The numbers who joined Sunday's protest exceeded even the most optimistic expectations of the march organisers, says the BBC's Claire Marshall in Mexico City.
Many of them waved yellow balloons and wore yellow T-shirts - the colour of Mr Lopez Obrador's political party.
One group carried a coffin bearing the inscription "They want to kill our democracy, but our hope will never die."
The mayor addressed the crowd, accusing his opponents of "irrational and cowardly fear".
"We are sure our cause is just and that it will triumph," he said.

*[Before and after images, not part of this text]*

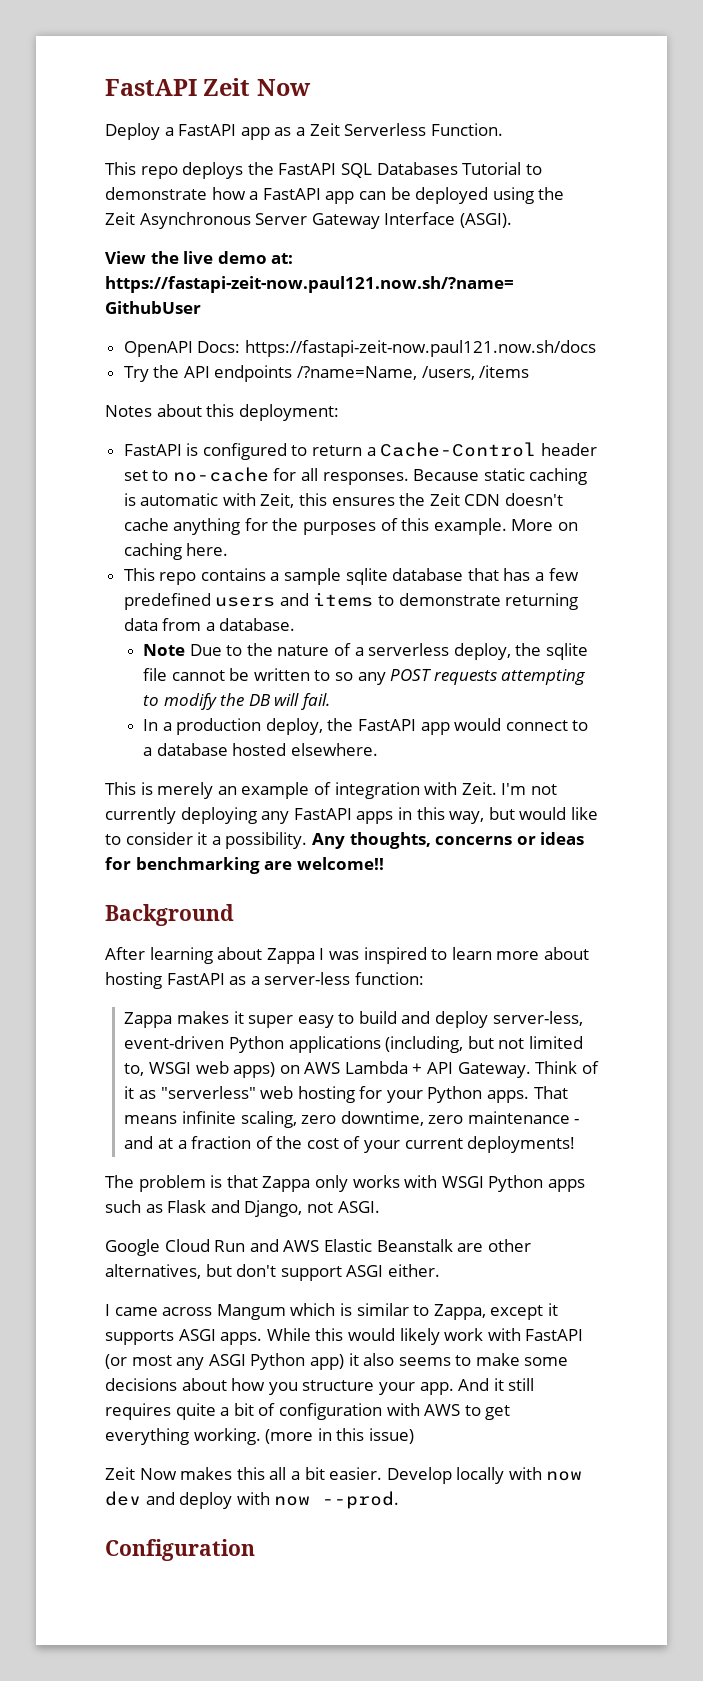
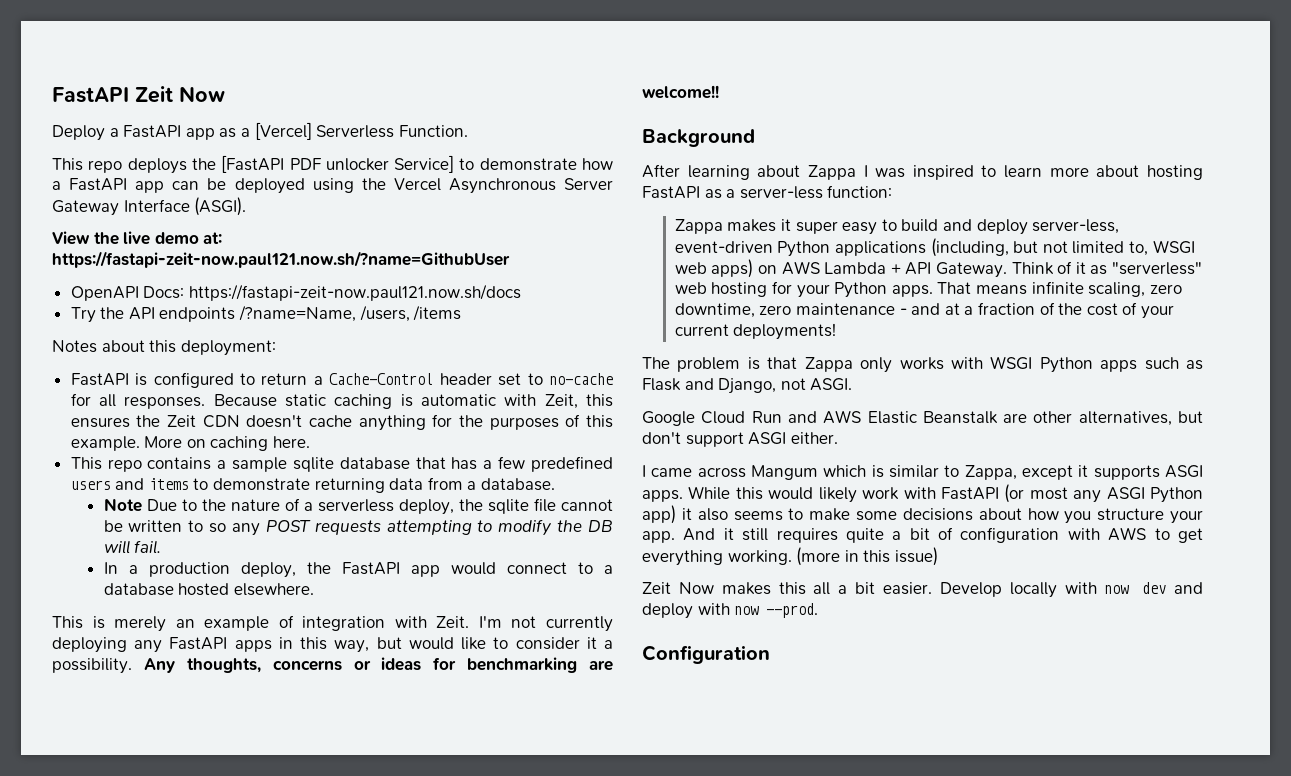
[309,123,340,136] Zeit -> [254,122,312,140] [Vercel]
[278,162,522,178] FastAPI SQL Databases Tutorial -> [221,155,455,173] [FastAPI PDF unlocker Service]
[105,212,135,225] Zeit -> [393,178,441,191] Vercel

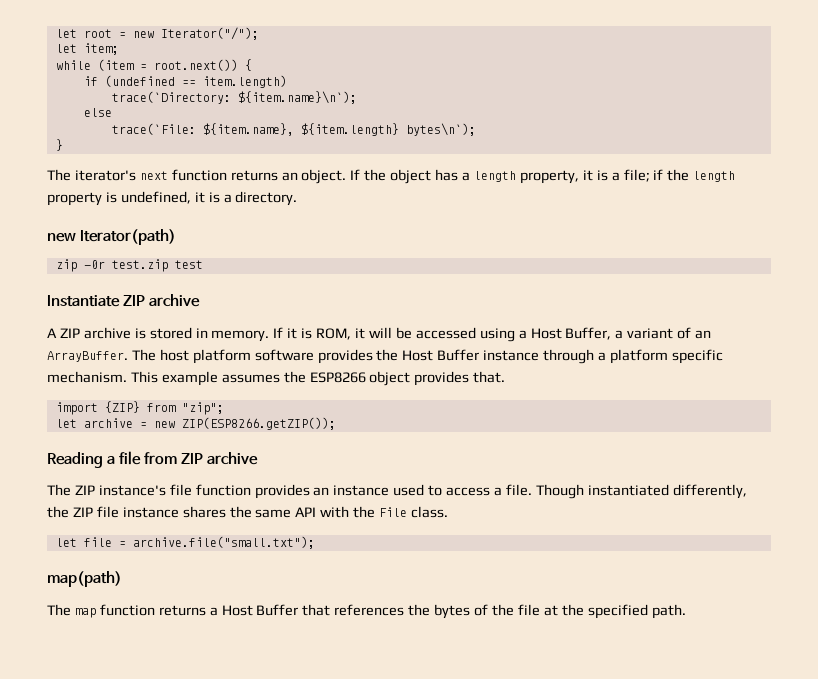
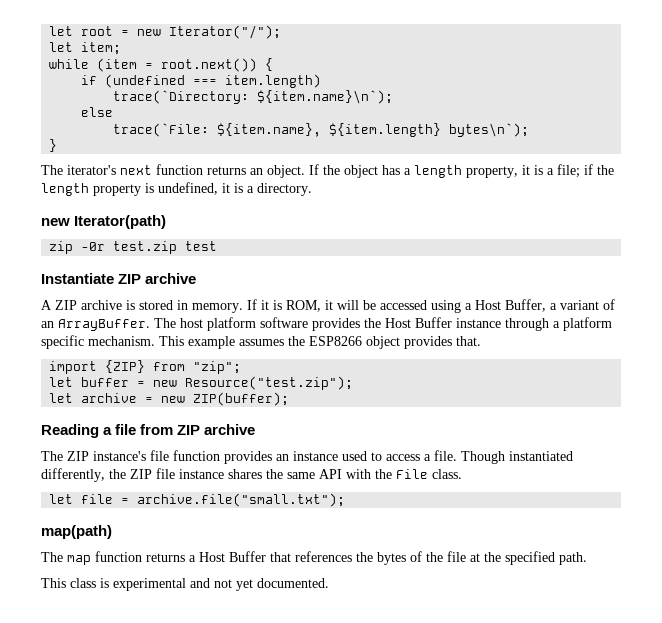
[181,80,196,86] == -> [193,79,218,85] ===
(224, 408) none -> [49,376,354,390] // let buffer = new Resource("test.zip");
[181,417,336,430] ZIP(ESP8266.getZIP()); -> [193,392,290,406] ZIP(buffer);
(686, 611) none -> [41,578,329,591] // This class is experimental and not yet documented.

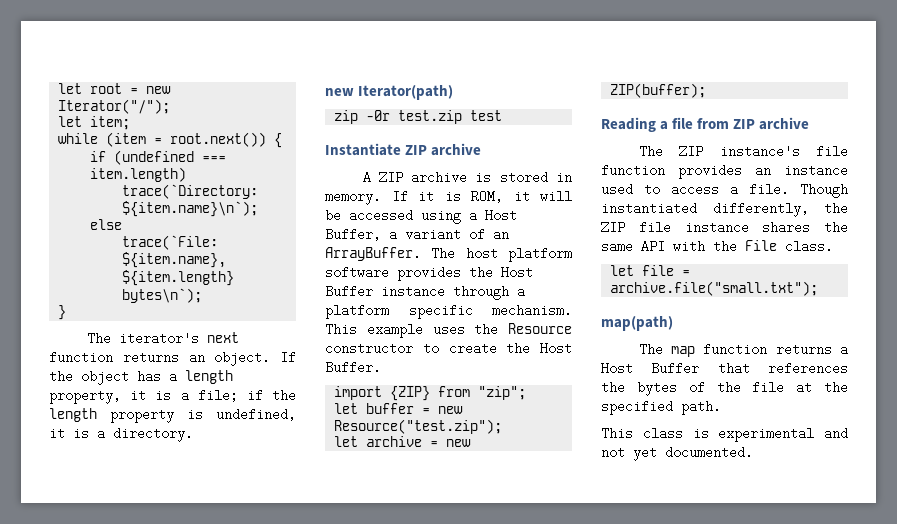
[239,336,481,349] assumes the ESP8266 object provides that. -> [432,323,572,336] [325,342,572,355] [325,361,381,374] uses the Resource constructor to create the Host Buffer.

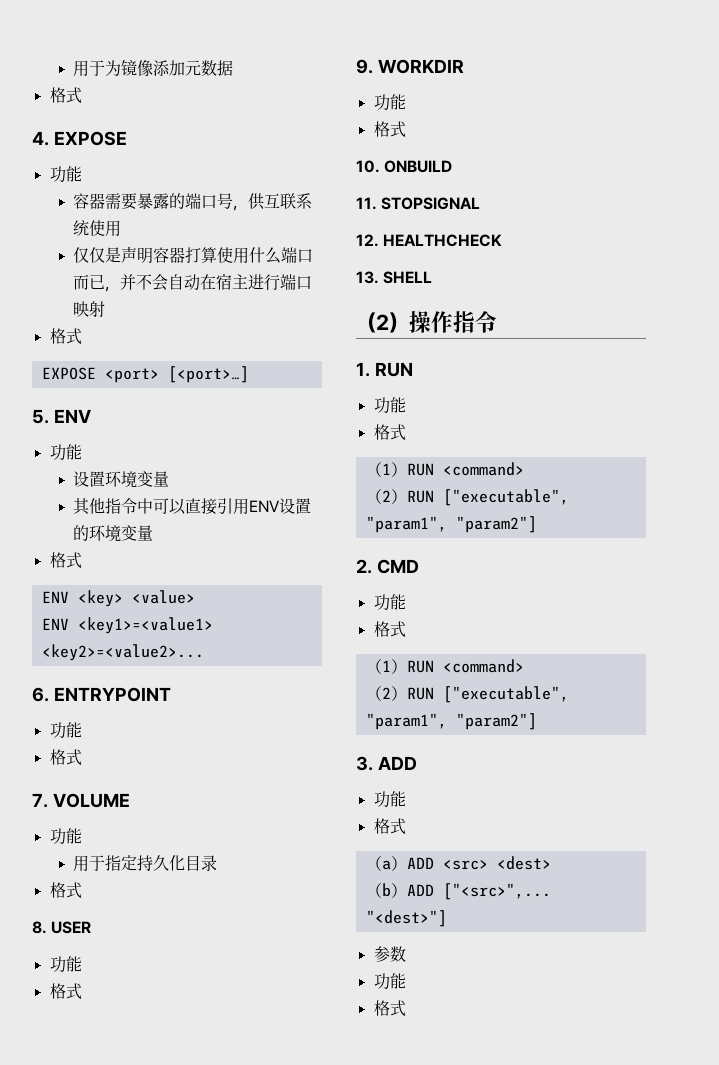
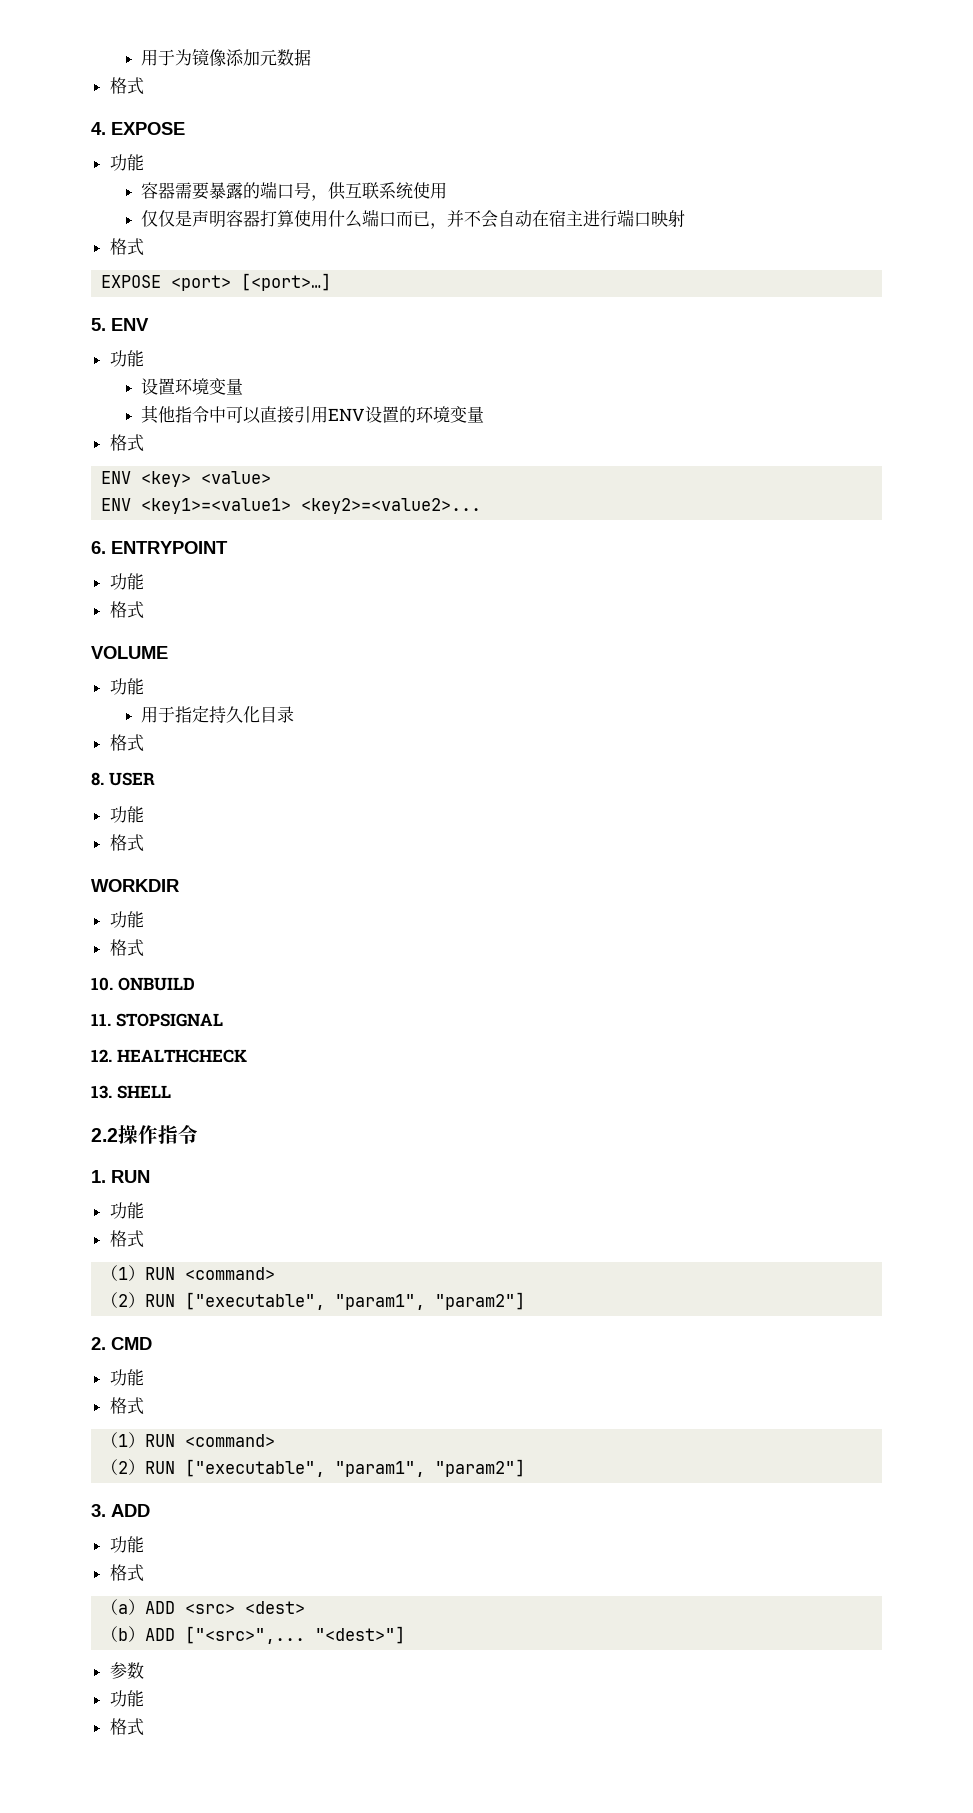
[32,793,48,808] 7. -> (144, 610) none
[356,59,373,74] 9. -> (144, 843) none
[356,312,409,333] （2） -> [91,1128,118,1142] 2.2

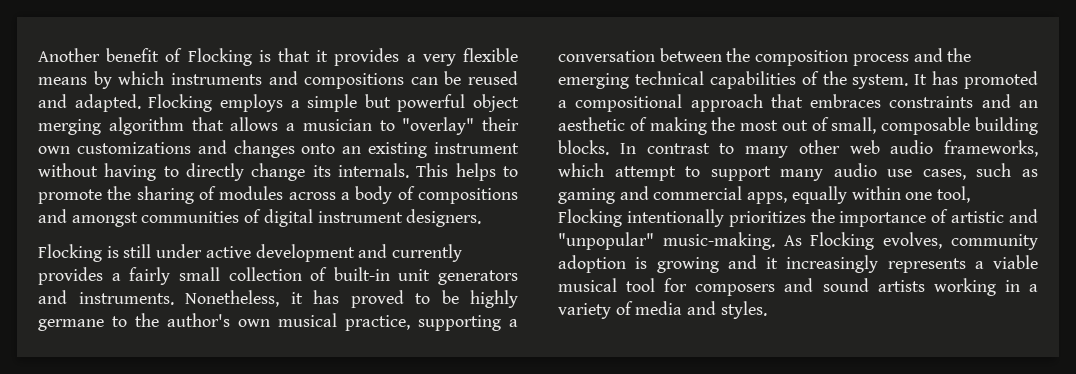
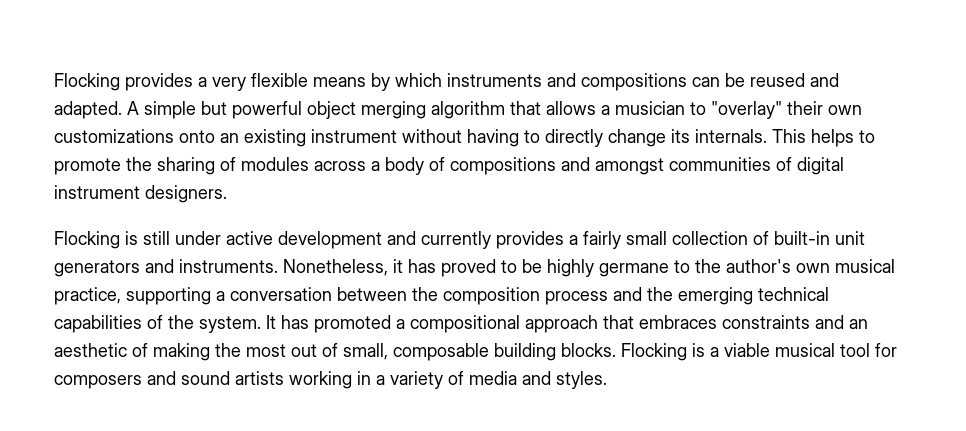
[38,48,329,66] Another benefit of Flocking is that it -> [54,73,120,91] Flocking
[148,94,300,112] Flocking employs a -> [127,101,139,115] A
[197,140,295,158] and changes -> (174, 136) none
[619,140,1038,158] [558,163,1038,181] [558,186,971,204] [558,209,1038,227] [558,232,1038,250] [558,255,966,273] In contrast to many other web audio frameworks, which attempt to support many audio use cases, such as gaming and commercial apps, equally within one tool, Flocking intentionally prioritizes the importance of artistic and "unpopular" music-making. As Flocking evolves, community adoption is growing and it increasingly represents -> [621,343,705,361] Flocking is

Mr Lopez Obrador's supporters cried foul after Mexico's two biggest political parties - the president's National Action Party (PAN) and the main opposition Institutional Revolutionary Party (PRI) - joined forces in Congress earlier this month to strip the mayor of his immunity.
It is now up to a judge to decide whether he should be prosecuted. If he is ordered to face trial, he will be barred under the constitution from running for office and will have to stand down as mayor.